Exercise instructions
When you copy the data that follows, reproduce every word exactly and leave out the images.

*** Information ***

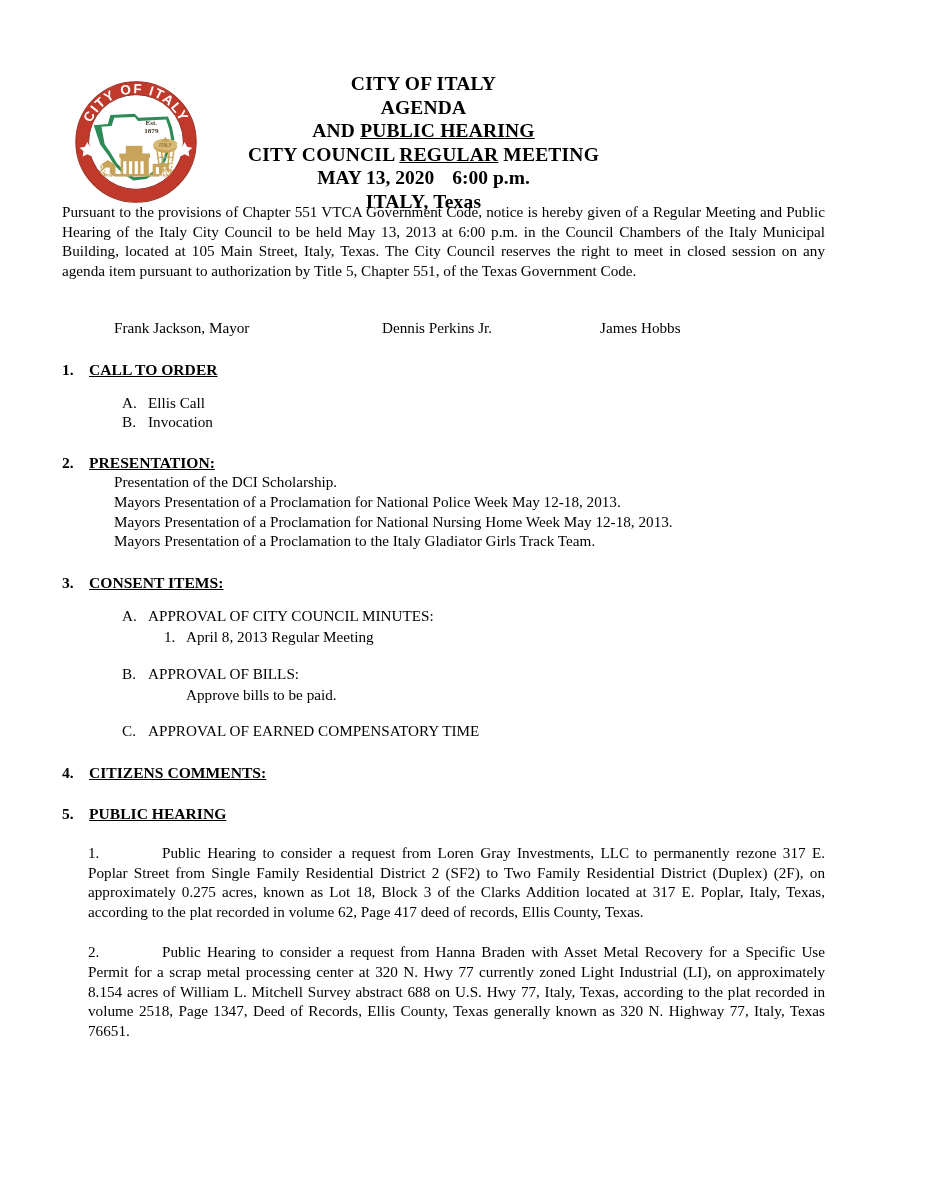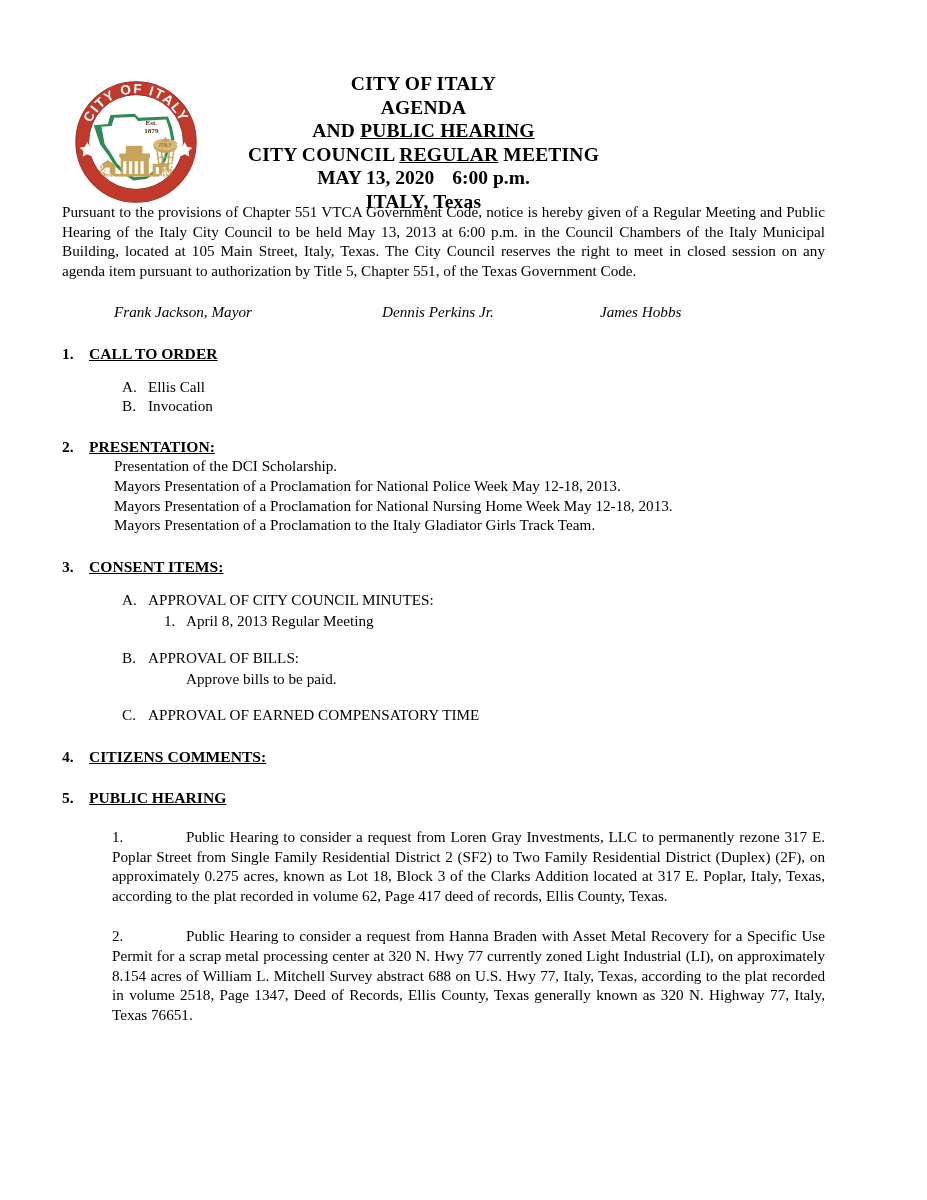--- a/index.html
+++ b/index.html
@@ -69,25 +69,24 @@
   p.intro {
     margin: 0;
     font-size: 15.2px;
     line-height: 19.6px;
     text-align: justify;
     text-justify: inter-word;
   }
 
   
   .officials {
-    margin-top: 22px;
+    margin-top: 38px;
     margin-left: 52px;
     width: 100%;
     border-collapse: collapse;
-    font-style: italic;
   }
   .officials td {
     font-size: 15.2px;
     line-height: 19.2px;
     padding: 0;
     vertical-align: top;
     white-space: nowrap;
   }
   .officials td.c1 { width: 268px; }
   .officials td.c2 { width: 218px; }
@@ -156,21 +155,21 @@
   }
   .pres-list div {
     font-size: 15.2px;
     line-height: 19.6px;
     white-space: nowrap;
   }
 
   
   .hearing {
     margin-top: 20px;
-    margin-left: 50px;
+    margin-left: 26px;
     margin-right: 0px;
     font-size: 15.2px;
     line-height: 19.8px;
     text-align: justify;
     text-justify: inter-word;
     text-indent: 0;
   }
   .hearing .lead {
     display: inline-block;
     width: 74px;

***

Answer area
--- a/index.html
+++ b/index.html
@@ -69,25 +69,24 @@
   p.intro {
     margin: 0;
     font-size: 15.2px;
     line-height: 19.6px;
     text-align: justify;
     text-justify: inter-word;
   }
 
   
   .officials {
-    margin-top: 22px;
+    margin-top: 38px;
     margin-left: 52px;
     width: 100%;
     border-collapse: collapse;
-    font-style: italic;
   }
   .officials td {
     font-size: 15.2px;
     line-height: 19.2px;
     padding: 0;
     vertical-align: top;
     white-space: nowrap;
   }
   .officials td.c1 { width: 268px; }
   .officials td.c2 { width: 218px; }
@@ -156,21 +155,21 @@
   }
   .pres-list div {
     font-size: 15.2px;
     line-height: 19.6px;
     white-space: nowrap;
   }
 
   
   .hearing {
     margin-top: 20px;
-    margin-left: 50px;
+    margin-left: 26px;
     margin-right: 0px;
     font-size: 15.2px;
     line-height: 19.8px;
     text-align: justify;
     text-justify: inter-word;
     text-indent: 0;
   }
   .hearing .lead {
     display: inline-block;
     width: 74px;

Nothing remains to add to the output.